= Virtual tax =

Proposed tax on internet gamers

Virtual tax is a proposed USA tax on internet gamers for items bought or traded solely within the virtual world (Internet game worlds). The tax on a transaction would be considered as if it were a purchase or sale (if real currency is involved) or barter (if not). Virtual property, on the death of the owner, would be considered as if it were any other intangible property for the purpose of estate or inheritance tax. The Joint Economic Committee of the U.S. Congress has investigated taxing such transactions. This tax might include items bought with virtual currency, virtual items traded for other virtual items, real items traded for virtual items, and real currency traded for virtual items.

==Examples==

The online game MapleStory, which displays the rate of in-game currency collected whenever a trade is conducted successfully between two players

Many online games, like Maple Story, have implemented a tax system to curb the inflation rate of in-game items. The tax is collected whenever a trade is conducted between two players. A small percentage of in-game money paid by the buyer is collected as tax before reaching the hands of the seller. The game developer claims that by taking out a small amount of game money in each trade, it will curb the inflation.

However, many users stated that this is the biggest push factor to inflate, as the sellers now demand higher prices before selling an item (in order to make up for the loss of in-game money through tax system). Also, some users state that the inflation will eventually stop without the interference of the game developer.

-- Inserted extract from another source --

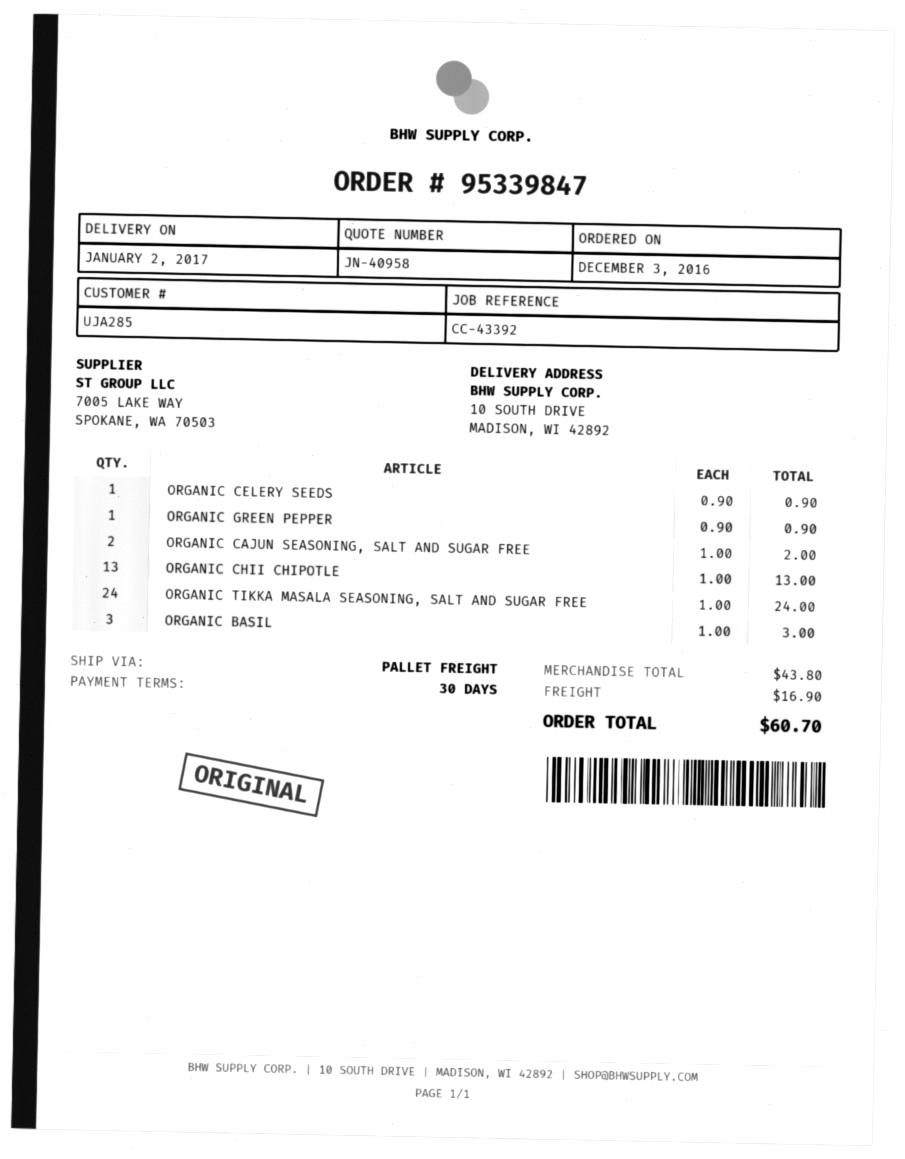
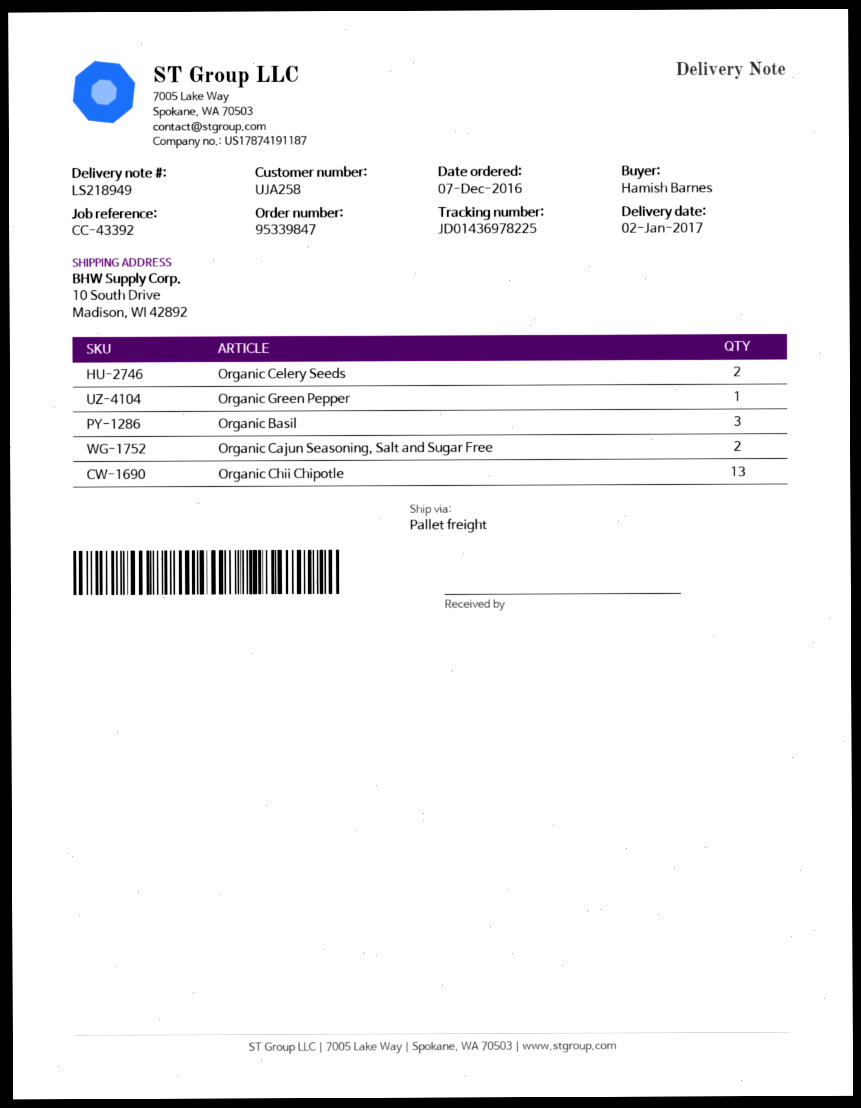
order date: 2016-12-03 -> 2016-12-07
customer number: UJA285 -> UJA258
ORGANIC CELERY SEEDS: 1 -> 2
ORGANIC TIKKA MASALA SEASONING, SALT AND SUGAR FREE: 24 -> none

They claim that as more players achieve high levels, they would be able to hunt more monsters and deliver more equipment. Like the real world, the economy of online games are based on supply and demand. When more items are released into the market, it pushes the supply up, resulting in cheaper goods.

==Recent restrictions and changes==
eBay, in order to protect virtual property and avoid legal action against them, has banned all sales from virtual sites. The only exception to the ban is Second Life which in the eyes of many, including eBay representatives, is not a game. Many of the major virtual world (e.g. EverQuest II) providers have also started their own virtual trading shops. Players will be able to trade virtual items with other players for real cash, and the providers will receive a small tax charged on every transaction.

The government has also stated that they want to start taxing online game transactions; however, charging these new taxes will require new equipment.